*Work to be completed*
Repeat precisely the span of lines below that opens with the line containing "Insense Ssak Ręczny" and closes with the line containing "total: 8008.85 -> 8364.21", both included.

+ + + + + + +

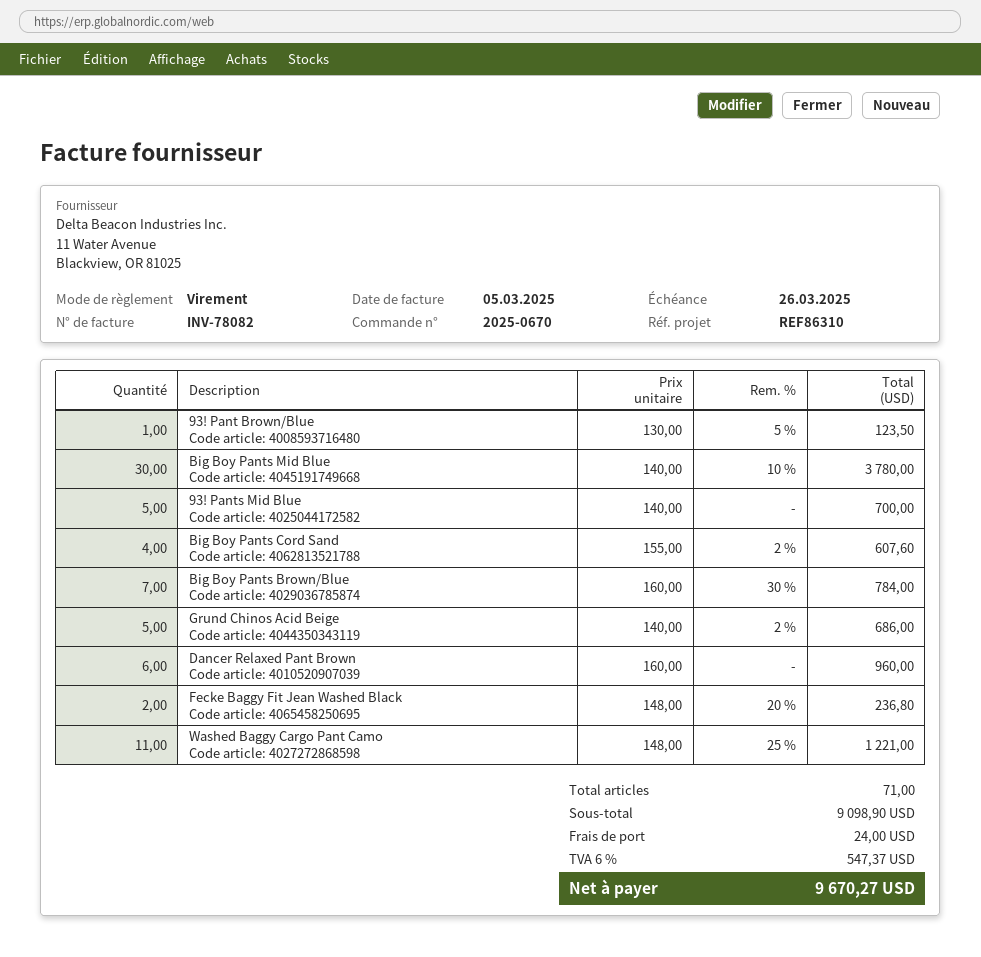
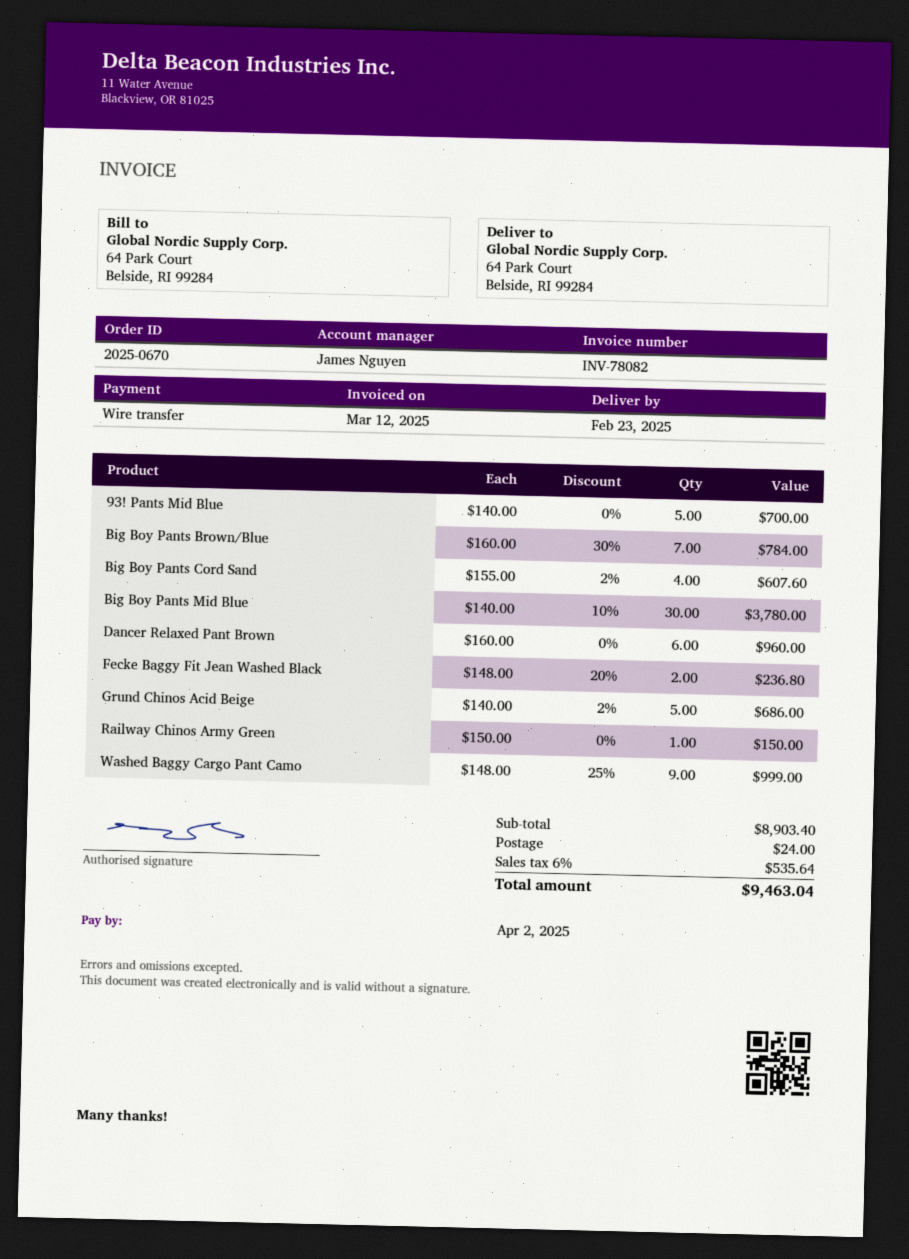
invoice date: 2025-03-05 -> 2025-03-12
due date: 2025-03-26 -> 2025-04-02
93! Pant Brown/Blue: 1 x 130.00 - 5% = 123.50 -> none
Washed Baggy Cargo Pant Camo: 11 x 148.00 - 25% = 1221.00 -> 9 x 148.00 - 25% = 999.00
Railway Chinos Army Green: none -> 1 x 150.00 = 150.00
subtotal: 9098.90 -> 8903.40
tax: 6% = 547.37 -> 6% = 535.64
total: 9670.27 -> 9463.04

+ + + + + + +

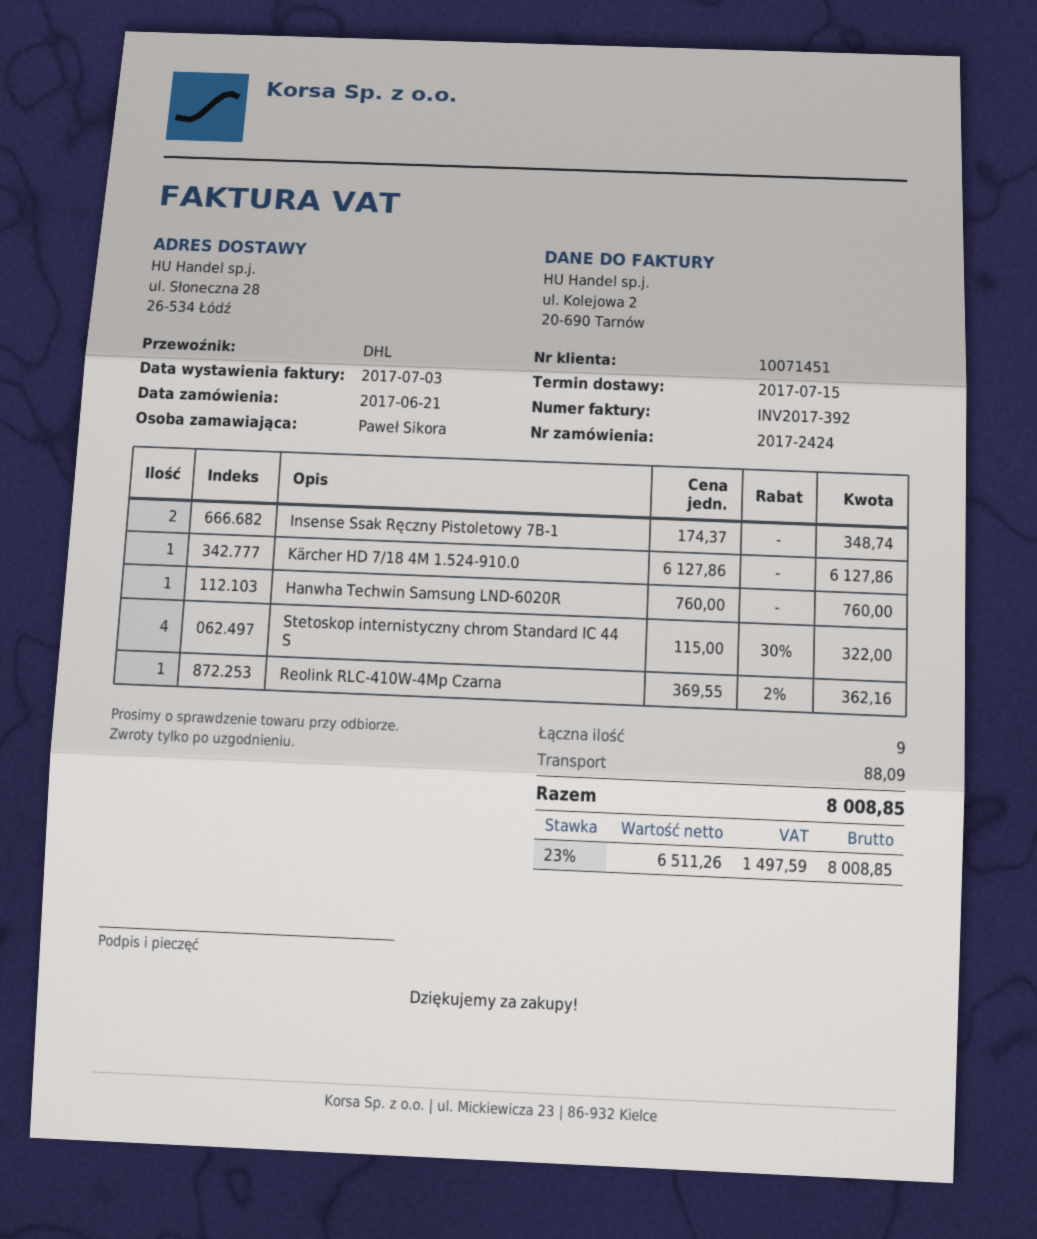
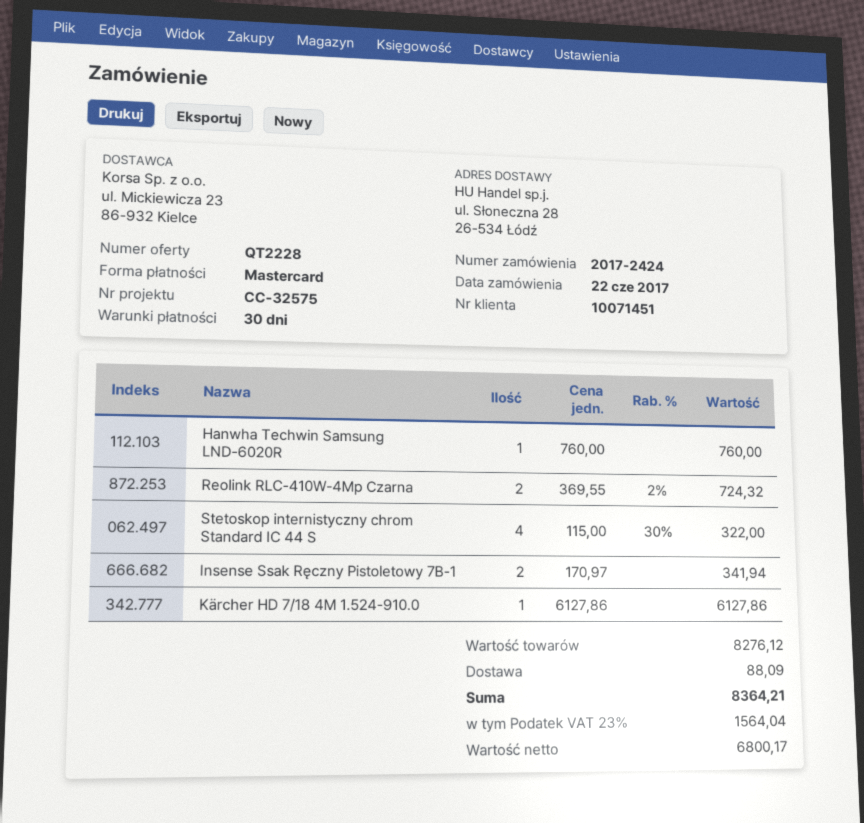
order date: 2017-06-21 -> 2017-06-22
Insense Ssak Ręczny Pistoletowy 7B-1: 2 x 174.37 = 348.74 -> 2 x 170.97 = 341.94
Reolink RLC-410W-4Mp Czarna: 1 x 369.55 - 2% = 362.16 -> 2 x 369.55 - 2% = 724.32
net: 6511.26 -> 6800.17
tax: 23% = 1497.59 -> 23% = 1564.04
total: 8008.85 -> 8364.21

+ + + + + + +

*Exercise output*
Insense Ssak Ręczny Pistoletowy 7B-1: 2 x 174.37 = 348.74 -> 2 x 170.97 = 341.94
Reolink RLC-410W-4Mp Czarna: 1 x 369.55 - 2% = 362.16 -> 2 x 369.55 - 2% = 724.32
net: 6511.26 -> 6800.17
tax: 23% = 1497.59 -> 23% = 1564.04
total: 8008.85 -> 8364.21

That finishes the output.